Opinions of Friday, 22 May 2015
Columnist: Banienuba, Samwin J.
By Samwin J Banienuba
Public protest lends itself to a last resort vote of feet and placards when all else fails to prevail on powers that be in disputes or negotiations with underdog masses for improved conditions or a change of public policy direction. Spontaneous or organised, it has been the trump card of syndical movements across the world and provides a desirable vent for expression of anger and frustration for civil society organisations and the general public at large. In democratic societies the right to peaceful protest is a matter of course and its inter-linkage to the triple freedoms of assembly, opinion and expression is universally proclaimed and acclaimed. As a statutory right, the State is often under obligation to facilitate demonstrations and protect participants from potential harm or interference by those who may be opposed to what the protestors for.
The picturesque red and yellow shirts demonstrations in Thailand, the Arab spring in Tunisia and Egypt especially, or the more recent Burkinabe popular angst are but a few examples of how the power of ordinary people validates the quality and achievements public demonstrations can bring to bear on development and progress of a polity. Sustained public demonstrations and other forms of syndical expressions have indeed provided catalysts for change when properly managed, channelled and tailored to target a specific canker or the root of that canker. Some revolutions are said to have actually started with pockets of protests that quickly ballooned into avalanche of menacing crowds in streets and public squares demanding change. Even where successes have been a far cry from the sea change the demonstrators would have liked to see the case of the Arab spring and the Burkinabe examples have been exceptionally historical.
Ghana has had its own record demonstrations where change was achieved through purposeful protest. When the country was still a colonial Gold Coast, starkly named to underline why Europeans coveted homeland Ghana, the 1948 riots remain a milestone in the fortunes of the independence struggle of the time. Those riots began with a protest march of ex-servicemen seeking compensation for their contribution in the war effort of the colonial paymaster. A political suicide was then committed when the colonialists opened fire on the peaceful demonstrators and killed three of the veterans. The fallout and anger of it was just as spontaneous as the knack with which the independence movement seized the opportunity of the riots so generated to fuel the cause of freedom and justice. It worked and within a record nine years, Ghana became the first country south of the Sahara to retire colonialism from the African continent.

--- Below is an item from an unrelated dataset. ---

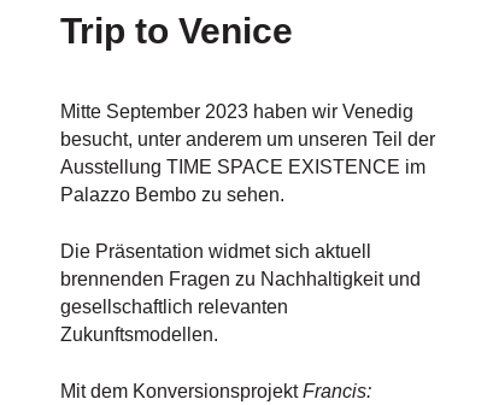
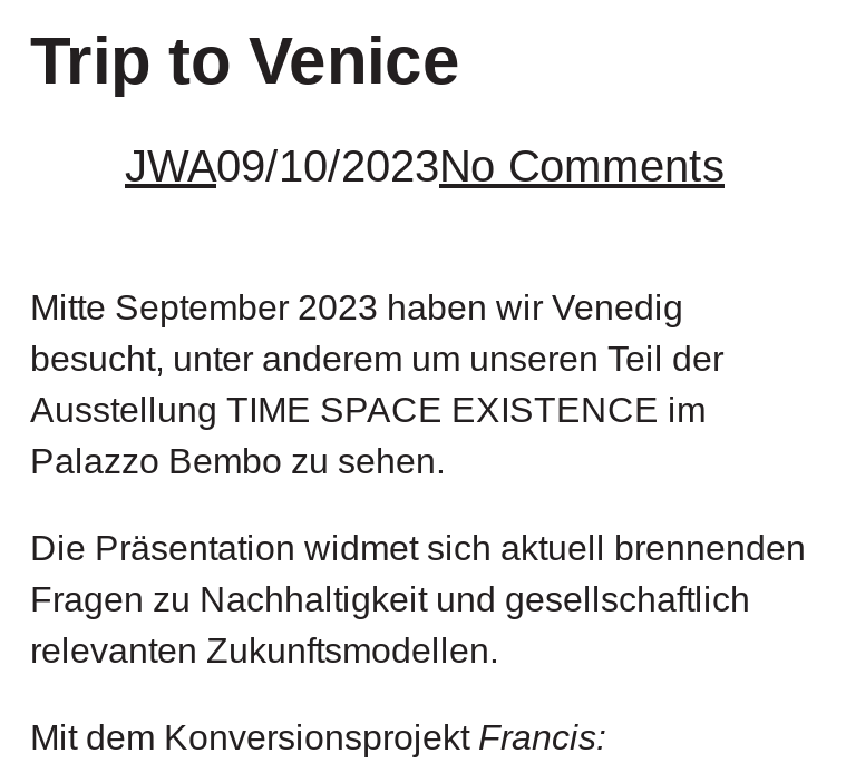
none -> [125,142,725,191] JWA09/10/2023No Comments
moved [60,101,435,205] -> [30,289,723,480]: Mitte September 2023 haben wir Venedig | besucht, unter anderem um unseren Teil der | Ausstellung TIME SPACE EXISTENCE im | Palazzo Bembo zu sehen.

In post independent Ghana the failure of the military to bulldoze citizens into accepting a system of government that appeared conceptually innovative but politically bankrupt was again the result of sustained public protest. The Supreme Military Council that governed the country in the ‘70s had sought to eternalise their rule by tabling a Union Government, a kind of an all inclusive government that would have incorporated other parastatal institutions and civil society organisations. Upon scrutiny, however, Ghanaians read perpetuation in the proposal and resolutely refused to be duped by a palpable fraud. They became so enraged they channelled their fury into organised and sustained massive demonstrations. Notwithstanding the brutality of the security agencies deployed to deal drastically with dissent, public protests finally carried the day and thus consigned Union Government to the dustbins of our collective history mercifully.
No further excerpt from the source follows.